In addition to Imagen, Google has another text-to-image generator called Parti that also strives for photorealism but by using a different family of generative models.

Pathways Autoregressive Text-to-Image (Parti) uses an autoregressive model that can “benefit from advances in large language models.” For comparison, Imagen uses Diffusion, where the model learns to convert a pattern of random dots into images.

Parti’s approach first converts a collection of images into a sequence of code entries, similar to puzzle pieces. A given text prompt is then translated into these code entries and a new image is created. This approach takes advantage of existing research and infrastructure for large language models such as PaLM and is critical for handling long, complex text prompts and producing high-quality images.

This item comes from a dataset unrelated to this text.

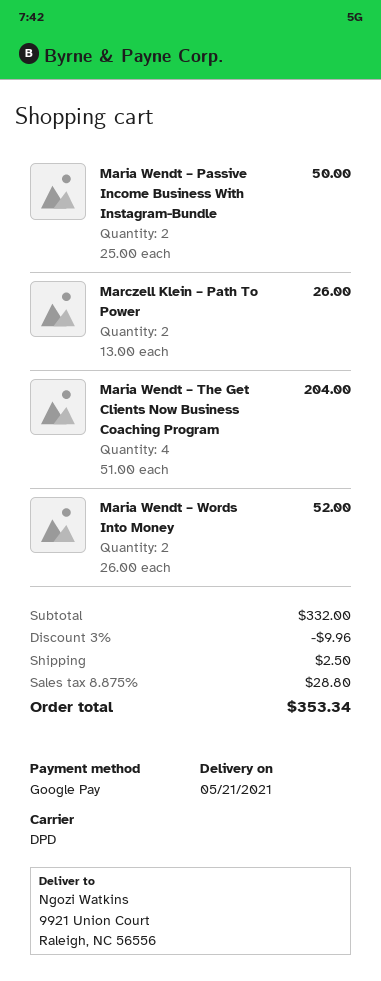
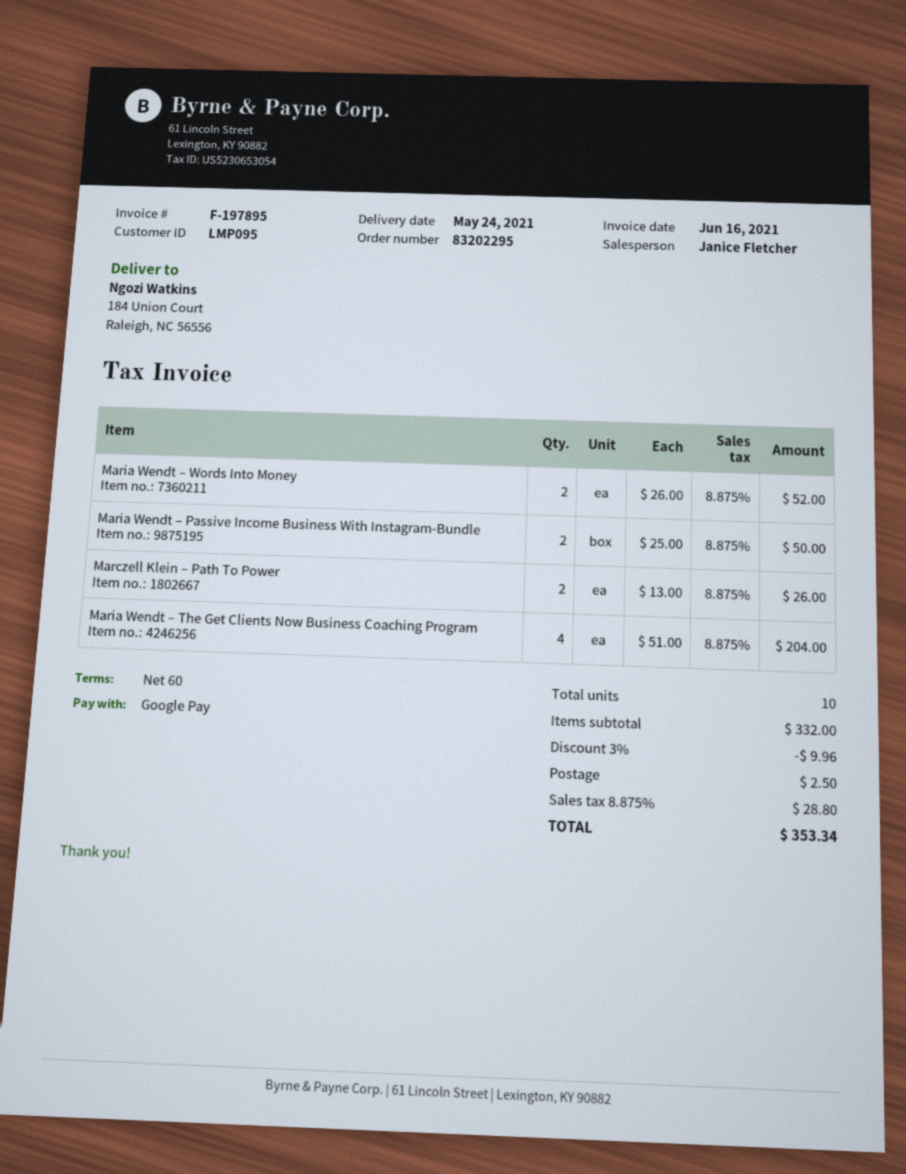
delivery date: 2021-05-21 -> 2021-05-24
ship to: 9921 Union Court, Raleigh, NC 56556 -> 184 Union Court, Raleigh, NC 56556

Google found that Parti can “manage long, complex prompts” that:

Accurately reflect world knowledge

Are compose of many participants and objects, with fine-grained details and interactions

Adhere to a specific image format and style

Like with Imagen, Google has opted not to release Parti’s “models, code, or data for public use without further safeguards in place.” All images are watermarked in the bottom-right corner.

Current models like Parti are trained on large, often noisy, image-text datasets that are known to contain biases regarding people of different backgrounds. This leads such models, including Parti, to produce stereotypical representations of, for example, people described as lawyers, flight attendants, homemakers, and so on, and to reflect Western biases for events such as weddings.

Google is exploring this area and thinks tools like these “can unlock joint human/computer creativity.” The full research paper for Parti is available here, while the interactive website lets you change up the word prompts.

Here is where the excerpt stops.